La más alta extendió los brazos. En la palma tenía un ojo negro que respiraba. La cueva vibró. Las serpientes olfateaban la sangre de mi hermano. Su aliento era frío, con olor a metal y eclipses viejos. Entonces una de ellas lo tocó. No lo desgarró, lo absorbió. Su piel se volvió espejo y se quebró. En cada fragmento se abrió una boca. Y todas devoraron a la vez.

El aire se llenó de los gritos de mi hermano, de los míos, y los de quién sabe cuántos más. Las sombras danzaban, golpeando el suelo con extremidades que eran manos y pies al mismo tiempo. El sonido era insoportable: hueso contra piedra, piedra contra cielo.

El cuerpo de mi hermano se arqueó. Su vientre se infló, su pecho colapsó, la piel se abrió como mazorca madura. De las grietas brotó una luz roja y dorada. Las sombras se lanzaron sobre él. Hundieron las manos. Hundieron los dientes. Su carne fluyó hacia sus bocas como miel caliente. Su cabeza se partió hacia atrás. De su garganta salió un vapor blanco que olía a maíz quemado. Un brazo siguió moviéndose incluso después de arrancado. Su rostro, partido, quiso pronunciar mi nombre.

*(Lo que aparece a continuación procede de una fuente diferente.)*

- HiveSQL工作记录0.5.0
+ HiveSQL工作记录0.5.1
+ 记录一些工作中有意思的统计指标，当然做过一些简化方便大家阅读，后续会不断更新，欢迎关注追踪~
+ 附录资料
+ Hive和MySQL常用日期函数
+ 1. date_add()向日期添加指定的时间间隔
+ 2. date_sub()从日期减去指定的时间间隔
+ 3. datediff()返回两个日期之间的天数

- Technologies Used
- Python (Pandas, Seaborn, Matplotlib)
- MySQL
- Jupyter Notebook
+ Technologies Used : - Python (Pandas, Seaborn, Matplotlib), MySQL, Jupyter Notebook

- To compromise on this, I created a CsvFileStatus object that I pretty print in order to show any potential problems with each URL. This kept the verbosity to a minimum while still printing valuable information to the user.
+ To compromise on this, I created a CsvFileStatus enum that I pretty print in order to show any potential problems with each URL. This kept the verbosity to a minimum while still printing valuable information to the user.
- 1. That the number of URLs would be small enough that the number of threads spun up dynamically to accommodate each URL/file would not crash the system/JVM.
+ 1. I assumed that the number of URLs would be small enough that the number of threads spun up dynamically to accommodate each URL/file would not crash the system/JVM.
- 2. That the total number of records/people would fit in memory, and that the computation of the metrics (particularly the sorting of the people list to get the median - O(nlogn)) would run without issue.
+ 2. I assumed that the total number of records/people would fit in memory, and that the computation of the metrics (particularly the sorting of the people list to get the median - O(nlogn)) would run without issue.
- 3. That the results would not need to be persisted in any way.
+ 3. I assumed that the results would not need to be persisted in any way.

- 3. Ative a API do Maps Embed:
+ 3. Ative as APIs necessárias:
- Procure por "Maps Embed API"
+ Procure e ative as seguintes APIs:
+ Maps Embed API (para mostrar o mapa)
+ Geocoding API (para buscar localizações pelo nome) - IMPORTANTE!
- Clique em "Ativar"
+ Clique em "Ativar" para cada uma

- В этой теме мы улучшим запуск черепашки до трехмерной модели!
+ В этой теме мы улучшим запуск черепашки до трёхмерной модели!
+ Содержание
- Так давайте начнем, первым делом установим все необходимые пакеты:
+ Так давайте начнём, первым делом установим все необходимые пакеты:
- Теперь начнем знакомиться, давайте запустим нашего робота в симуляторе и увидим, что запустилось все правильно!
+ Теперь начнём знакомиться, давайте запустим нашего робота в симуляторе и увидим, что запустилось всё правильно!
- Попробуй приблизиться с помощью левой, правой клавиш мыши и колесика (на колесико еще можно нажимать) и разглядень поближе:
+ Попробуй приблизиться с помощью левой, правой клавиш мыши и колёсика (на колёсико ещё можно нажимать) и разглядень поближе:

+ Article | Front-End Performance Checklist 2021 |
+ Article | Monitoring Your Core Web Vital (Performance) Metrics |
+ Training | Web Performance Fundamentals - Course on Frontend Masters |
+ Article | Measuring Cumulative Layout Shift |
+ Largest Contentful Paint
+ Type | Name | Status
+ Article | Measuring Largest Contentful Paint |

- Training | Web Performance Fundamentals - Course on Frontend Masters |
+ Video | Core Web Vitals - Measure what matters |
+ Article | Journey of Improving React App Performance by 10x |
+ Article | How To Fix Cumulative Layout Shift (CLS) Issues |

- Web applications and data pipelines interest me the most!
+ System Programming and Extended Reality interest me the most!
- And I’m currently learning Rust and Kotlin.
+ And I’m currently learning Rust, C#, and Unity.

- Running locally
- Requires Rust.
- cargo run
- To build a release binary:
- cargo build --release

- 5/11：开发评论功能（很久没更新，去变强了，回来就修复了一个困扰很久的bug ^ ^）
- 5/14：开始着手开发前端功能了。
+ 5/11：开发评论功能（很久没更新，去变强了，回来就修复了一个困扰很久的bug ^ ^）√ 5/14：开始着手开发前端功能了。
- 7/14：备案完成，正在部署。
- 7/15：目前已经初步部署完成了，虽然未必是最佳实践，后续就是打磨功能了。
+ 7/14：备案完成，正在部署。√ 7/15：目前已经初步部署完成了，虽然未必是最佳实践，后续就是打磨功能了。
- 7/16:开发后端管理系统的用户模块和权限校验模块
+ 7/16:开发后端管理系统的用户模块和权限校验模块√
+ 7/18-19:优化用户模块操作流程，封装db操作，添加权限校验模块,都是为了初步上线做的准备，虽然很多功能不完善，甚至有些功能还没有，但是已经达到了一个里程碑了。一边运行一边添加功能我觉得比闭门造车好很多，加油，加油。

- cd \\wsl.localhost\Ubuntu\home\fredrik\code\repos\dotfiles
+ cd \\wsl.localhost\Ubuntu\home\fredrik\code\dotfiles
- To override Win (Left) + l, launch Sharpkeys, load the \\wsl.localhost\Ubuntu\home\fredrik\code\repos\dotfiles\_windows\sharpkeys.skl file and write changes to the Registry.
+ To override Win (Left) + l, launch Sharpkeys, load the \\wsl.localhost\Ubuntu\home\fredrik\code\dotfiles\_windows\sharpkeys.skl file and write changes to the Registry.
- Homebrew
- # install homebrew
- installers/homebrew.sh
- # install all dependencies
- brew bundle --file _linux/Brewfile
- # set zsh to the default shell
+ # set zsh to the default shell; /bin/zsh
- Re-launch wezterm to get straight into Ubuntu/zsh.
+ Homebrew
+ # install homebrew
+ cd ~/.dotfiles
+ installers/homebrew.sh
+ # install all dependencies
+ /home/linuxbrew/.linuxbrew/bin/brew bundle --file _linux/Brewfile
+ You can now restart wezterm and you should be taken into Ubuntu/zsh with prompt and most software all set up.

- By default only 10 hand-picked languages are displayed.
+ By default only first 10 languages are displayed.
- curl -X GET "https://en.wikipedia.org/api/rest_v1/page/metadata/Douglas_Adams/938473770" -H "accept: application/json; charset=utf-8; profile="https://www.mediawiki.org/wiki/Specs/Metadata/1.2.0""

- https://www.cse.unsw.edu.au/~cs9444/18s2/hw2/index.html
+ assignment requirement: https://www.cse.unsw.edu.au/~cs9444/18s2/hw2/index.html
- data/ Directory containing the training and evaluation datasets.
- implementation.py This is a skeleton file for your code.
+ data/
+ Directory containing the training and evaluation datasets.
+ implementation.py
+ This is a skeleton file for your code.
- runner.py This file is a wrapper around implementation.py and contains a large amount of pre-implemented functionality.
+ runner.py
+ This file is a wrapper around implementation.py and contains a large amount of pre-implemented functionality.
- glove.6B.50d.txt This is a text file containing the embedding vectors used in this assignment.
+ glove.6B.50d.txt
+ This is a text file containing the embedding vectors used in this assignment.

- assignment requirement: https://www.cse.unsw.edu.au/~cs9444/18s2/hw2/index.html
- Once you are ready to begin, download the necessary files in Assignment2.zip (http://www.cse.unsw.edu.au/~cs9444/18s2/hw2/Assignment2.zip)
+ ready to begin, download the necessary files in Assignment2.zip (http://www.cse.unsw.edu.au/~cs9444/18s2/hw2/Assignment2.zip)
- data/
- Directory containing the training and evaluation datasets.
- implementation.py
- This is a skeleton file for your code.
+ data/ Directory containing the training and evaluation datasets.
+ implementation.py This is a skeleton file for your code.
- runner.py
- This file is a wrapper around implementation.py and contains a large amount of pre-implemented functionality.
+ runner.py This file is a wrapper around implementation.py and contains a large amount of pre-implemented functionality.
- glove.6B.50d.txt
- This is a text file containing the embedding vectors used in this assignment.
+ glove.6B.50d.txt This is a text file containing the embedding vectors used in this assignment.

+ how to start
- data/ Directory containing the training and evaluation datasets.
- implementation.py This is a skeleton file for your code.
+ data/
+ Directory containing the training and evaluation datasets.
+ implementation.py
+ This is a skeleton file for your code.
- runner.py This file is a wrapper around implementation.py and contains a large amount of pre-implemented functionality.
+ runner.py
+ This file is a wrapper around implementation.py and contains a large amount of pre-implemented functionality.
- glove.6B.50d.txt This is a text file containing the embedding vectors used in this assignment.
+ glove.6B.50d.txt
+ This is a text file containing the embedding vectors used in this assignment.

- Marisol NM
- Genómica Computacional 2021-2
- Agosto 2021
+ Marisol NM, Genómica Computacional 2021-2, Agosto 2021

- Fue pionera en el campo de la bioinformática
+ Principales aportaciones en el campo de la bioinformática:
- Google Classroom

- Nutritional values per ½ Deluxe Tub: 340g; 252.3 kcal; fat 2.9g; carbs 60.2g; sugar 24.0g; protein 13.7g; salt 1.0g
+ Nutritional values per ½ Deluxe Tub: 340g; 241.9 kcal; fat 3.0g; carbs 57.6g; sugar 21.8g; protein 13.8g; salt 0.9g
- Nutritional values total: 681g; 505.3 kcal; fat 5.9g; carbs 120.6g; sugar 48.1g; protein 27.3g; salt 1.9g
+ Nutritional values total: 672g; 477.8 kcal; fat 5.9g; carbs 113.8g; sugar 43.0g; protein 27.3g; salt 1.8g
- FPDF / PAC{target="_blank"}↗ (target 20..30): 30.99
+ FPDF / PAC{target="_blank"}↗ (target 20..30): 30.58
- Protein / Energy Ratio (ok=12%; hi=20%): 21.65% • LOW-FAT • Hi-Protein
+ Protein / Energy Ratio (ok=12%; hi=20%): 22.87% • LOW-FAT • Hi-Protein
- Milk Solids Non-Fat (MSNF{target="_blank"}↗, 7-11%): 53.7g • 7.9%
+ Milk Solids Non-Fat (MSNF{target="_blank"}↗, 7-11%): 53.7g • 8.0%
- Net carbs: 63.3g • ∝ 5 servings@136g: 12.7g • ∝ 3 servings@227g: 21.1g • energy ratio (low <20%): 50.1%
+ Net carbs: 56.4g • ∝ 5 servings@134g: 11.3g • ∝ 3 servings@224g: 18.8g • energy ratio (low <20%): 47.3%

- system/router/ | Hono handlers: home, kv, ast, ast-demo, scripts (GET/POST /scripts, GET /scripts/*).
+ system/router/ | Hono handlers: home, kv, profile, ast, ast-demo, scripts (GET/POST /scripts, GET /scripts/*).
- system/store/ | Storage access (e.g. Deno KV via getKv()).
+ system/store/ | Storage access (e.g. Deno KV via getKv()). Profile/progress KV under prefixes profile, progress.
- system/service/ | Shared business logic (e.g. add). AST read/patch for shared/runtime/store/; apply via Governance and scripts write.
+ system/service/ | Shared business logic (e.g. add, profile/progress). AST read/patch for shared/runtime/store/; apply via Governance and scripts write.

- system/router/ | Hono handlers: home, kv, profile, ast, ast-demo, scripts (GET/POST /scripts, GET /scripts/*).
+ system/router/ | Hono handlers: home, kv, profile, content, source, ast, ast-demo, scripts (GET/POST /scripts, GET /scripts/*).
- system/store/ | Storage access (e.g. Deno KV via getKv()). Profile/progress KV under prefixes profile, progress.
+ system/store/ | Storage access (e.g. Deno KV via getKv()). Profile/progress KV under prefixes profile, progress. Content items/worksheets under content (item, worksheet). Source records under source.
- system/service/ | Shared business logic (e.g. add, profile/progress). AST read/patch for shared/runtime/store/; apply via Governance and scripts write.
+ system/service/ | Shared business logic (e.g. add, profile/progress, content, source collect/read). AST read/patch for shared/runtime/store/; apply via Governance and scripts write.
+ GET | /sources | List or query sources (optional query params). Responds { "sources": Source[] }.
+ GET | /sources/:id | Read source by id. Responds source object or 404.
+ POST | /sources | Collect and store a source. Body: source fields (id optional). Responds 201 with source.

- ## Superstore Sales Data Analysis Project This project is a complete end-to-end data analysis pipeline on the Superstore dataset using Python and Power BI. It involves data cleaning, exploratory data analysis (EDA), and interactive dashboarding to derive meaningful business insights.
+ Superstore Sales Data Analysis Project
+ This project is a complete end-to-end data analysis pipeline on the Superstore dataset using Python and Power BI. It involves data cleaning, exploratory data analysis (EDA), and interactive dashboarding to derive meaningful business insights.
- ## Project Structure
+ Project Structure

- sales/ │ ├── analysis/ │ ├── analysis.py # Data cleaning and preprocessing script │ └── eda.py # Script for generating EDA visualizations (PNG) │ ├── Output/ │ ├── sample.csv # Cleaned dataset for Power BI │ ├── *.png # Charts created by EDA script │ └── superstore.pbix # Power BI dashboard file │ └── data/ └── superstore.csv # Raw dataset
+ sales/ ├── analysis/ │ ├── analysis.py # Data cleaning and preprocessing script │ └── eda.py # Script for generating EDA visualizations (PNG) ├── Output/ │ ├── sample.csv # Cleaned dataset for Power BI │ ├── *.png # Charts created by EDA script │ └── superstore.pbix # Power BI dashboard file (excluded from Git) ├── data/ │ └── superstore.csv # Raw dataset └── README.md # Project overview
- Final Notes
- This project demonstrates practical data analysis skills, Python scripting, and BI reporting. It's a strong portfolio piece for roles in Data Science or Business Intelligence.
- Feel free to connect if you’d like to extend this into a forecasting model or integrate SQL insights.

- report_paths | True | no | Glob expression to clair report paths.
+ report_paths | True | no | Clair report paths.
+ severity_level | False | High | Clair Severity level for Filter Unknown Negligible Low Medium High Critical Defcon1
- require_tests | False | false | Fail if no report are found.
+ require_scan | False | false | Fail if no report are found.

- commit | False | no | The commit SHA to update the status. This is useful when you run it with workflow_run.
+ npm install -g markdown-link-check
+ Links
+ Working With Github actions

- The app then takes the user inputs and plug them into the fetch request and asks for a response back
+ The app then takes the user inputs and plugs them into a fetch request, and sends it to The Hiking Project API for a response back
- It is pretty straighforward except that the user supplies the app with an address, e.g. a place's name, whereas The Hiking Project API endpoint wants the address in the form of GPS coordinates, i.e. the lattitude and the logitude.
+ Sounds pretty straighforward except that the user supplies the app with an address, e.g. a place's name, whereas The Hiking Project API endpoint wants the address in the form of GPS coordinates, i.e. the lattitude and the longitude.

Intenté gritar, pero la cueva se tragó el sonido y me lo devolvió multiplicado, como si mil voces gritaran conmigo.

Las sombras se alzaron. De sus vientres colgaban rostros de niños, de sacrificados. Entonces entendí que no era un crimen. Era una ceremonia.

La luz de mi hermano subió al techo y se condensó, formando una esfera palpitante. Iluminó cuerpos fundidos, bocas abiertas, miradas atrapadas. Todos vivos en la muerte. Aquilino ya no estaba. Solo su sombra ardiendo en espiral.

El suelo latía, como un corazón bajo el cerro.

Y supe, aunque no quería saberlo, que había presenciado el renacer del fuego del mundo. El fuego que no debe apagarse. El fuego que exige, cada cierto tiempo, una vida que no tema mirar al cielo.